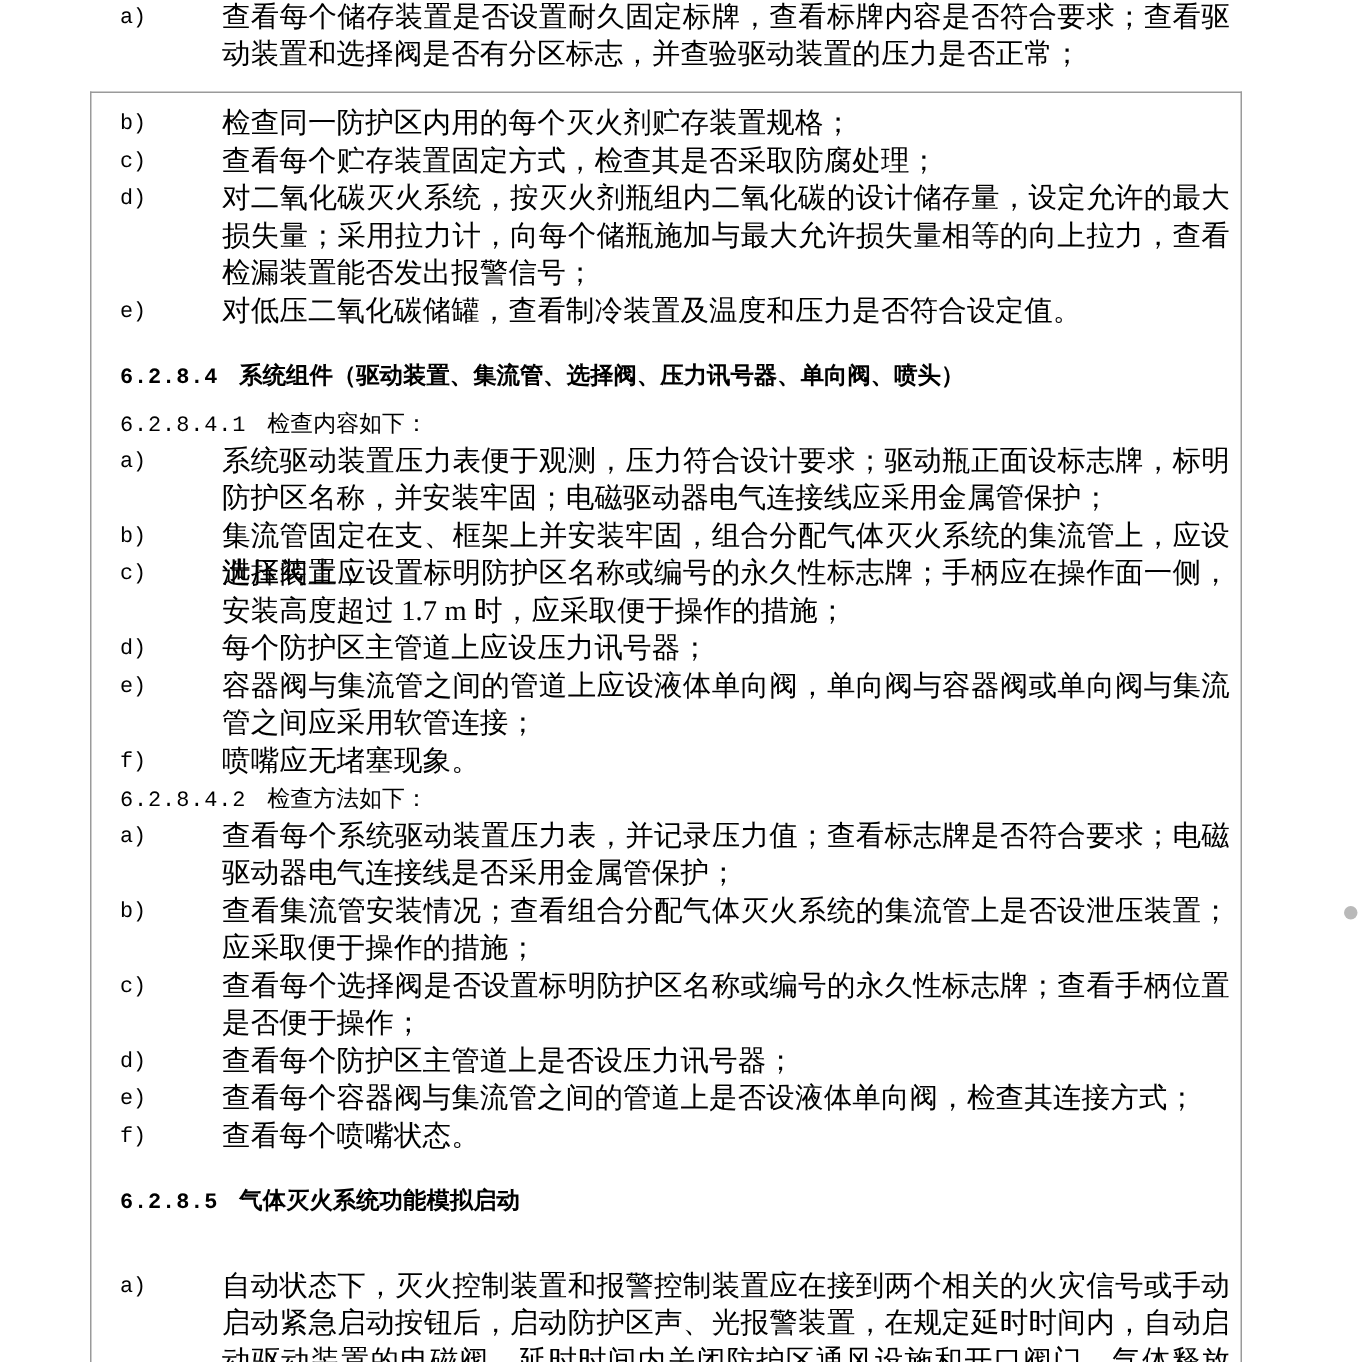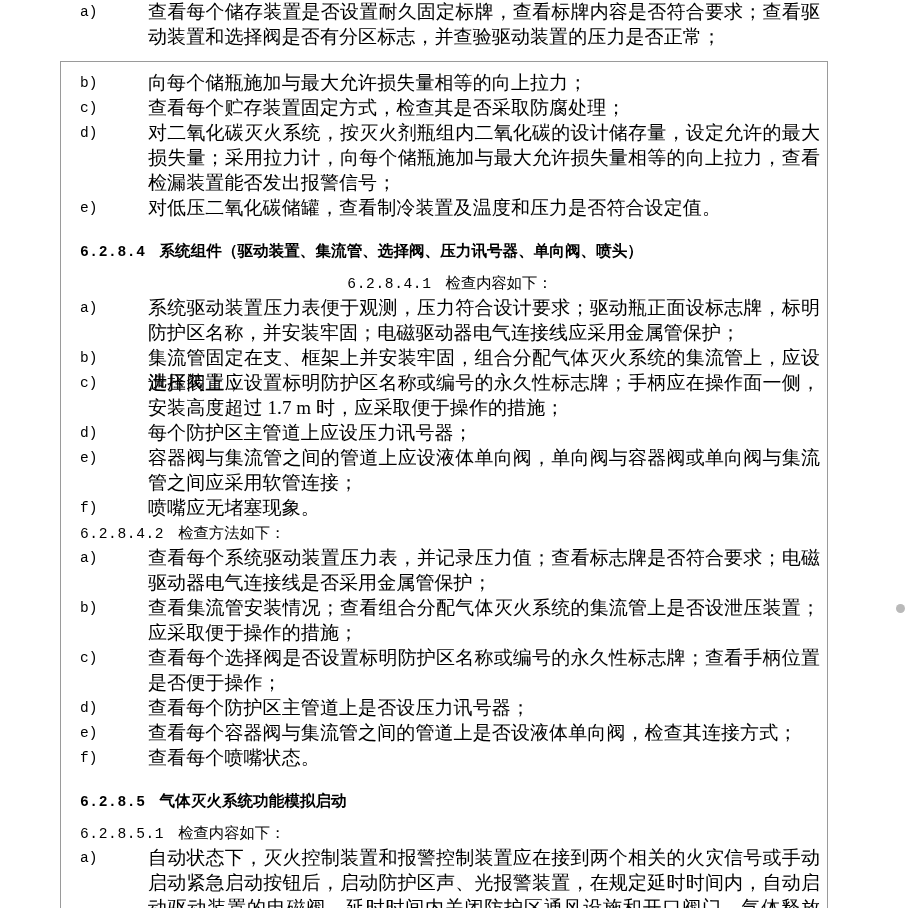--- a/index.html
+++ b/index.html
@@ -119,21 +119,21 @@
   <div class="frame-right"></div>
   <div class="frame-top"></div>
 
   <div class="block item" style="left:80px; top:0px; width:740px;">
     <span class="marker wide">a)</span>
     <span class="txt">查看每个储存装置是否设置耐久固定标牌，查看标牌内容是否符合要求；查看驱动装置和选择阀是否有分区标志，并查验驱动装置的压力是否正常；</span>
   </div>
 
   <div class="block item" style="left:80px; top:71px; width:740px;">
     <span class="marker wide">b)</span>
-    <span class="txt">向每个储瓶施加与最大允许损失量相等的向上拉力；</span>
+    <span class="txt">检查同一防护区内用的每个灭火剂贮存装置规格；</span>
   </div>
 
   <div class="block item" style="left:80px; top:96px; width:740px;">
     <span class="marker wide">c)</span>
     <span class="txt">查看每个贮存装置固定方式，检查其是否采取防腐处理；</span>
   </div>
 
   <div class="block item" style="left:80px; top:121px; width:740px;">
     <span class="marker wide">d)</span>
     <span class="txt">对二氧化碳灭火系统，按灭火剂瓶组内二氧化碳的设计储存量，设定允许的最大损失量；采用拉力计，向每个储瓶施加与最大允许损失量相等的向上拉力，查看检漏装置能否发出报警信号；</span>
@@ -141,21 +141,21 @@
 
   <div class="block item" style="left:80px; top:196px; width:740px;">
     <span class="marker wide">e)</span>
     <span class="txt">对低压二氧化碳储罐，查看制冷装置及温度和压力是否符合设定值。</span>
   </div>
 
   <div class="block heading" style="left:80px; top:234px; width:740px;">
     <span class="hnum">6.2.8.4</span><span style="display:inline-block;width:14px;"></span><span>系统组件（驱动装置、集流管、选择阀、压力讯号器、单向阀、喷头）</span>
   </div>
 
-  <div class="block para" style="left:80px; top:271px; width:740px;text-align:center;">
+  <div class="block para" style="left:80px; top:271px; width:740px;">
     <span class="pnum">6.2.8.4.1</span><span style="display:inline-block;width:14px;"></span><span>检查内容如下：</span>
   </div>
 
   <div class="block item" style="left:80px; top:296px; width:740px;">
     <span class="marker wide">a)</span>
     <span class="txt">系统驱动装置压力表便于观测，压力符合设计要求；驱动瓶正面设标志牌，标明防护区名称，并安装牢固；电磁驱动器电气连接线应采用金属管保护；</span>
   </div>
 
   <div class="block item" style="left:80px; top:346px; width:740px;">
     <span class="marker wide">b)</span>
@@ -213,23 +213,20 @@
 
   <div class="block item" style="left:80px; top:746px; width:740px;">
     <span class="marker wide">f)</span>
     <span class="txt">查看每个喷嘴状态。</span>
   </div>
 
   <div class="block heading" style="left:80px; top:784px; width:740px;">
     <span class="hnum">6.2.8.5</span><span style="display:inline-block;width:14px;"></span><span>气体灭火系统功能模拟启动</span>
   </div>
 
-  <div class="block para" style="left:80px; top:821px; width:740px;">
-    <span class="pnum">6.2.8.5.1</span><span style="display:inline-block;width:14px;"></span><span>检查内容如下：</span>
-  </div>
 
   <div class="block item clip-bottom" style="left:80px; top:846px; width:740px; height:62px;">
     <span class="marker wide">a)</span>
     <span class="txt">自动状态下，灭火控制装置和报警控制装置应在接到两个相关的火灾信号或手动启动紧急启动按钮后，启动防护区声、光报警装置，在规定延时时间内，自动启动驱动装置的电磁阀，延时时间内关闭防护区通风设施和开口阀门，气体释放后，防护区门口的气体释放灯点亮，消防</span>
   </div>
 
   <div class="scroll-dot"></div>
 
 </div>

--

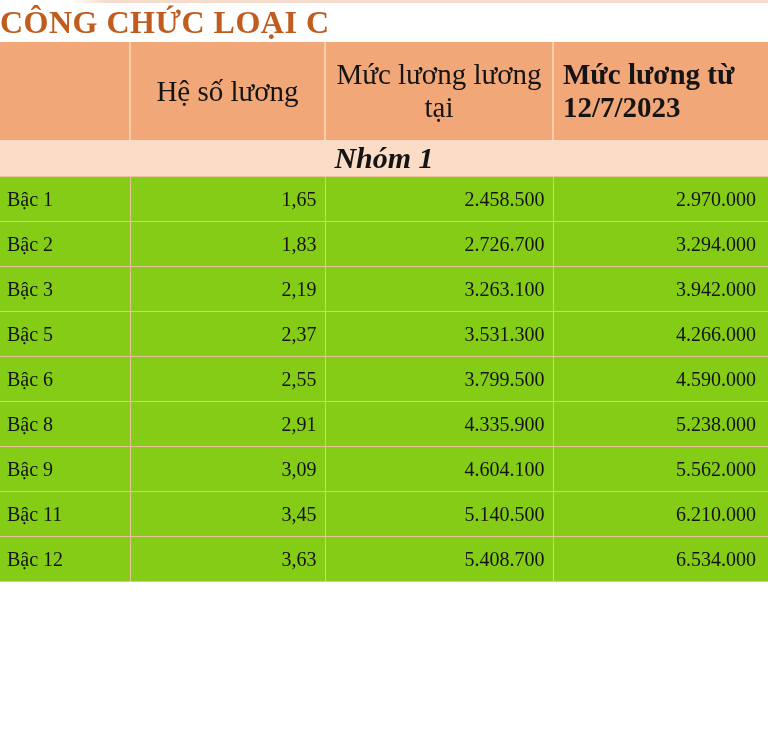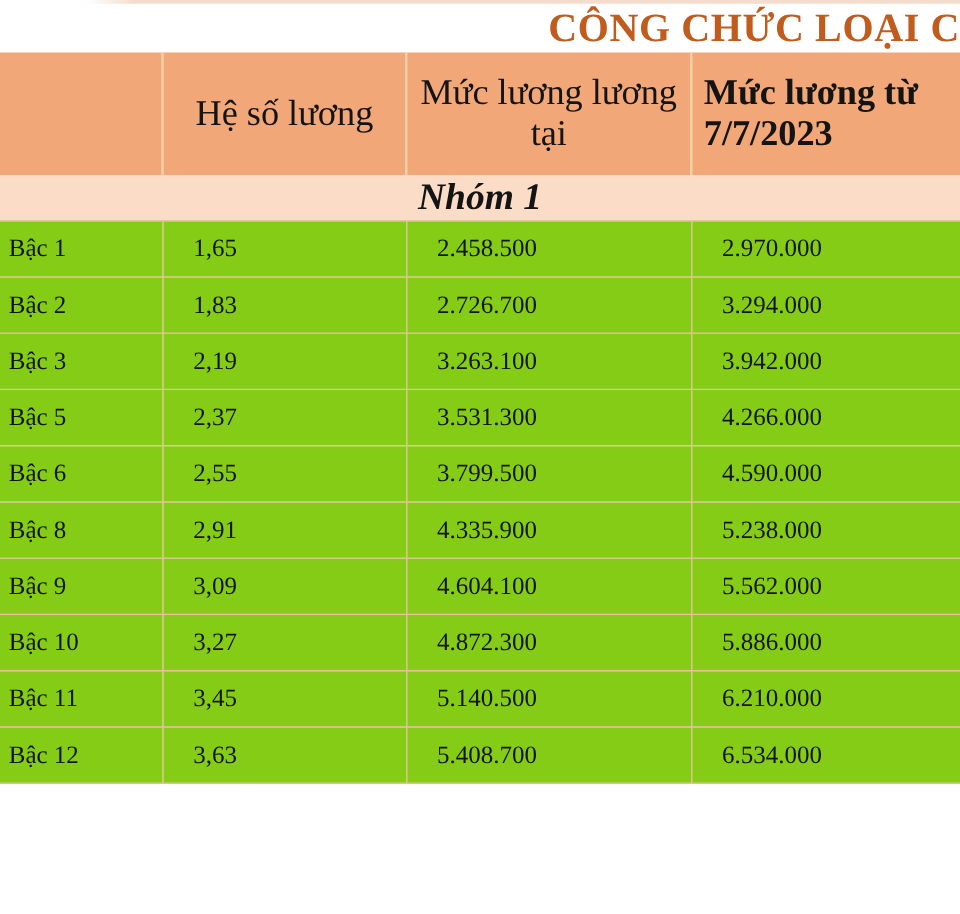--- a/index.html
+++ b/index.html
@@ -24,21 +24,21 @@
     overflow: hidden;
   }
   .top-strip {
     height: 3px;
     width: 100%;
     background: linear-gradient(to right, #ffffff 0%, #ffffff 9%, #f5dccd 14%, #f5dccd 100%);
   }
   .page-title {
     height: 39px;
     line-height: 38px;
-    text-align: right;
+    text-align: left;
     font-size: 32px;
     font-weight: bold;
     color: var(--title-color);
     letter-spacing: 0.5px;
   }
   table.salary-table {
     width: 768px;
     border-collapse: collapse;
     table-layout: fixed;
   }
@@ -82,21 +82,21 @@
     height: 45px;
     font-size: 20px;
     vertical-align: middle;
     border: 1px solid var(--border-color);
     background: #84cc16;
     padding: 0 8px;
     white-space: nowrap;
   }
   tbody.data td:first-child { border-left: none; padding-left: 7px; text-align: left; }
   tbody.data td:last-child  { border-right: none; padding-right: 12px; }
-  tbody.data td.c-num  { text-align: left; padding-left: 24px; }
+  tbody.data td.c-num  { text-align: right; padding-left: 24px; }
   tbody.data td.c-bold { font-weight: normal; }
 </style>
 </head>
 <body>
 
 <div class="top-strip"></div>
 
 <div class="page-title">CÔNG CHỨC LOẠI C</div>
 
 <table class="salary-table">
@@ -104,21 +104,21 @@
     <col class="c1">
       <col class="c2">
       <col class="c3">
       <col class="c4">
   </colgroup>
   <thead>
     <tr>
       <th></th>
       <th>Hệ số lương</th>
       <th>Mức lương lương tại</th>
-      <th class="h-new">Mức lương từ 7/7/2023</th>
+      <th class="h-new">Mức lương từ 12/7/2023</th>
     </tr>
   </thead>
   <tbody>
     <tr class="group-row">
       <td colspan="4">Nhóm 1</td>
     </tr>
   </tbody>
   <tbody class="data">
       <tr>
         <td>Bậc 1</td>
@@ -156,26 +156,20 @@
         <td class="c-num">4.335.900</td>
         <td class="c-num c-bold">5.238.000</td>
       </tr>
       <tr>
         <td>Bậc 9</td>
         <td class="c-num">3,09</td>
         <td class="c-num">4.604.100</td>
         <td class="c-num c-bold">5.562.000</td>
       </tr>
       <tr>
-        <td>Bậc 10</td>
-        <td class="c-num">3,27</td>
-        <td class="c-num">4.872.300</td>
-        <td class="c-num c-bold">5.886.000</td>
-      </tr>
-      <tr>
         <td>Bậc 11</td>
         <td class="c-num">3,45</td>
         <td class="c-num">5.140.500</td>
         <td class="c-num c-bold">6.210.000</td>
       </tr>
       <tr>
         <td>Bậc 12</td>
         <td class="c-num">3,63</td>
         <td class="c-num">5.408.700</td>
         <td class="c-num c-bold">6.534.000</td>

WHAT IS BEING ASKED: The answer should consist of every line from the listing above that includes the word "title".

ANSWER BOX:
   .page-title {
     color: var(--title-color);
 <div class="page-title">CÔNG CHỨC LOẠI C</div>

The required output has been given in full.